Substance abuse is using a substance for a purpose other than what it is actually for or utilizing it to the extent that it negatively impacts life. Even when taking medication as prescribed, a person can abuse it by taking more than the appropriate dosage; the present prescription opioid crisis is a good illustration of this.
This need to take more of the medicine to have the same effect is one sign of medical marijuana addiction, as are the withdrawal symptoms that appear when one stops using the substance. Marijuana can become addictive. While some people can use this drug, stop it, and have little to no bad consequences, others have started to rely on it.

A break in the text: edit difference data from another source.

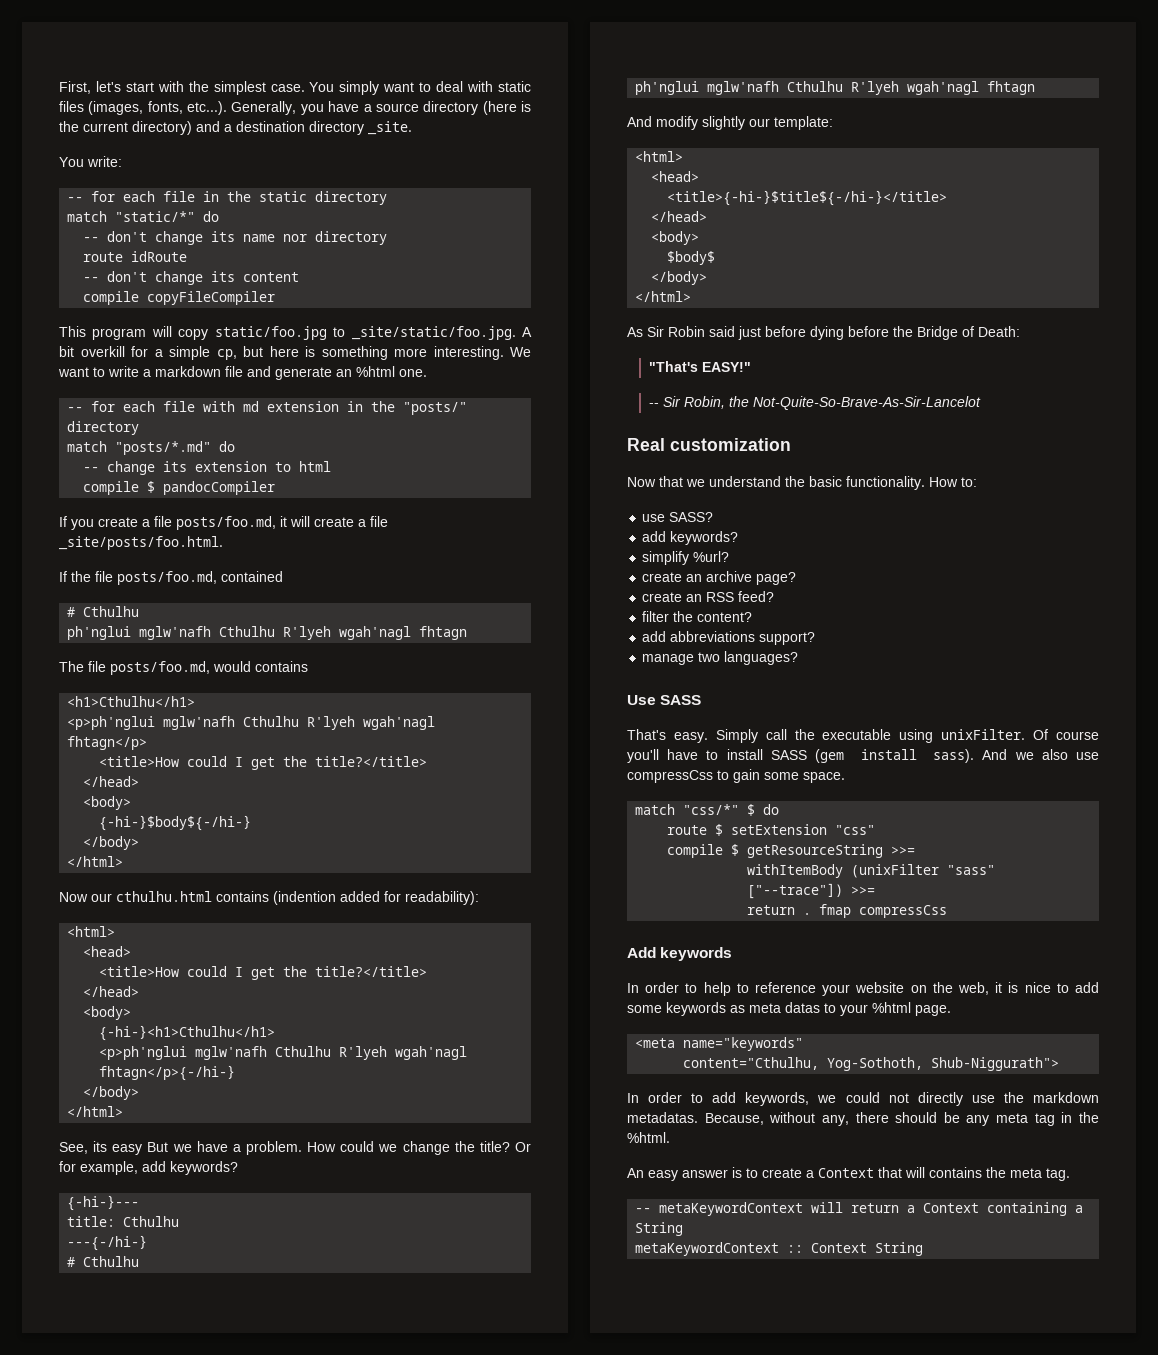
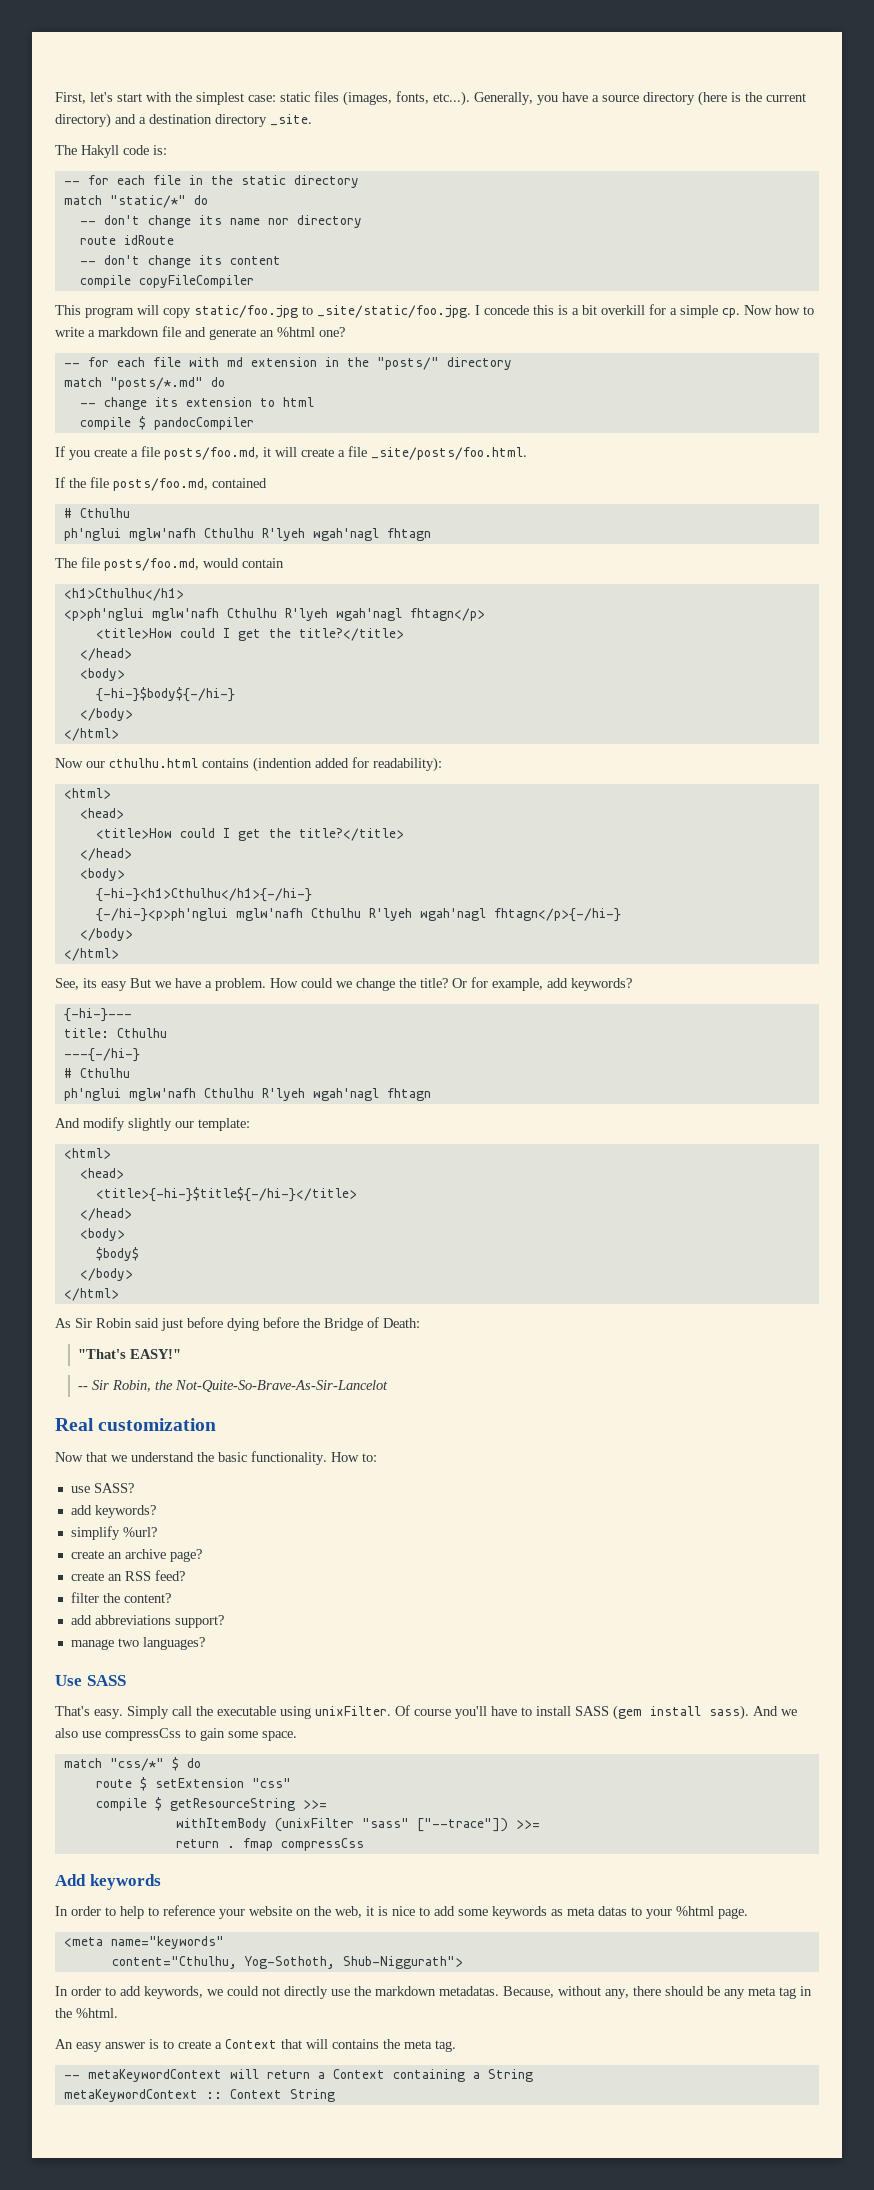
- First, let's start with the simplest case. You simply want to deal with static files (images, fonts, etc...). Generally, you have a source directory (here is the current directory) and a destination directory _site.
+ First, let's start with the simplest case: static files (images, fonts, etc...). Generally, you have a source directory (here is the current directory) and a destination directory _site.
- You write:
+ The Hakyll code is:
- This program will copy static/foo.jpg to _site/static/foo.jpg. A bit overkill for a simple cp, but here is something more interesting. We want to write a markdown file and generate an %html one.
+ This program will copy static/foo.jpg to _site/static/foo.jpg. I concede this is a bit overkill for a simple cp. Now how to write a markdown file and generate an %html one?
- The file posts/foo.md, would contains
+ The file posts/foo.md, would contain
- {-hi-}<h1>Cthulhu</h1>
- <p>ph'nglui mglw'nafh Cthulhu R'lyeh wgah'nagl fhtagn</p>{-/hi-}
+ {-hi-}<h1>Cthulhu</h1>{-/hi-}
+ {-/hi-}<p>ph'nglui mglw'nafh Cthulhu R'lyeh wgah'nagl fhtagn</p>{-/hi-}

It’s interesting to note that not everyone who consumes marijuana develops a dependence. Some people don’t think marijuana is addictive because the withdrawal symptoms are typically much milder than other medications. However, even when a doctor recommends marijuana, it’s critical to recognize a genuine risk of addiction. In the case of posttraumatic stress disorder, while marijuana can help, in some cases, it can also make a person’s PTSD worse.
Certain uncommon types of epilepsy, vomiting, nausea brought on by cancer chemotherapy, and appetite loss and weight loss brought on by HIV/AIDS may all be helped by medical marijuana use.
Additionally, some research points to minor advantages of marijuana or cannabinoids for multiple sclerosis symptoms and pain. Cannabis does not relieve glaucoma symptoms. Cannabinoids and cannabis are still getting studied as potential treatments for additional diseases.
The main goals of using medicinal cannabis are symptom reduction, enhanced function, and increased quality of life. Overall, the Food and Drug Administration suggests that it’s consumed as per prescription only. Other medications may need to get taken in lower doses or even stopped altogether.